**RAW DATA**
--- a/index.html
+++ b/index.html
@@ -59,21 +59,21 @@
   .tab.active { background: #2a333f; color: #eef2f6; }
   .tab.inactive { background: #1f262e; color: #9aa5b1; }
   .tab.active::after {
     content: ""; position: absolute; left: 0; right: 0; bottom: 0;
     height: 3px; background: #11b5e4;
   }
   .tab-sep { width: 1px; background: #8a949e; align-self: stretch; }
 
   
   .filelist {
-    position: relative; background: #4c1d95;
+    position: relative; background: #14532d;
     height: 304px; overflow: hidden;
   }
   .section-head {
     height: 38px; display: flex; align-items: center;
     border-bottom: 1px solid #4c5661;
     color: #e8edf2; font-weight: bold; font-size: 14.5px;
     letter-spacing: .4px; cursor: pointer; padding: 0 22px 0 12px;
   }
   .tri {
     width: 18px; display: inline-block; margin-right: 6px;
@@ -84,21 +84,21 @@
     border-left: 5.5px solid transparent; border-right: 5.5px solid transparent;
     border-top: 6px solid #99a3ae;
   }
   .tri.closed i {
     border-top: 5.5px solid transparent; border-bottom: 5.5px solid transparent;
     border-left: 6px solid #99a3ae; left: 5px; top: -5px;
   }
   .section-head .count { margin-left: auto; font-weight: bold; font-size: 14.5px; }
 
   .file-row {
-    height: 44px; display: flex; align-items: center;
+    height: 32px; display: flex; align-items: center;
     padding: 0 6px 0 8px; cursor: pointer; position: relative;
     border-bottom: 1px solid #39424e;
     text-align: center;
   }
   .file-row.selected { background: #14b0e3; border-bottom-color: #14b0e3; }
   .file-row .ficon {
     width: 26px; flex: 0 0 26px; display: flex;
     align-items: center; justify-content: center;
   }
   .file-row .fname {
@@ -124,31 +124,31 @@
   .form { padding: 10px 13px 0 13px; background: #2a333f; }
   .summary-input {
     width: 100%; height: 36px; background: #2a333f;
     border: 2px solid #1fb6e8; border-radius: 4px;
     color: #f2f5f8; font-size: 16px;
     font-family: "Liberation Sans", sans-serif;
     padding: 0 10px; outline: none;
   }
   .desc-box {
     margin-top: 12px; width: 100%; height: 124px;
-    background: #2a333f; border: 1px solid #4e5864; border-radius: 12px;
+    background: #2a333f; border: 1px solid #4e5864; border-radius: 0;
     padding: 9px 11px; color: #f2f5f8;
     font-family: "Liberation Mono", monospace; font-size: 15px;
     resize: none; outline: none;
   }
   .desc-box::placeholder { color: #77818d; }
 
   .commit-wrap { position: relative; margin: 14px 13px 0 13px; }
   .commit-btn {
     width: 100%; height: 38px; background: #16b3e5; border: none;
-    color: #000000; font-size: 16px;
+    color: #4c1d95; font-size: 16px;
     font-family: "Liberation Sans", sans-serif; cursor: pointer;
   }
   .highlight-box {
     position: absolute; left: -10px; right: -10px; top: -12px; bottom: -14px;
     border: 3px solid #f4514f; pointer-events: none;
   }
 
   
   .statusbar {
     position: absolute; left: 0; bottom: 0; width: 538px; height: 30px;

**TASK INSTRUCTIONS**
Report all lines of the data above that include the string "family".

**EXERCISE OUTPUT**
     font-family: "Liberation Sans", sans-serif;
     font-family: "Liberation Mono", monospace; font-size: 15px;
     font-family: "Liberation Sans", sans-serif; cursor: pointer;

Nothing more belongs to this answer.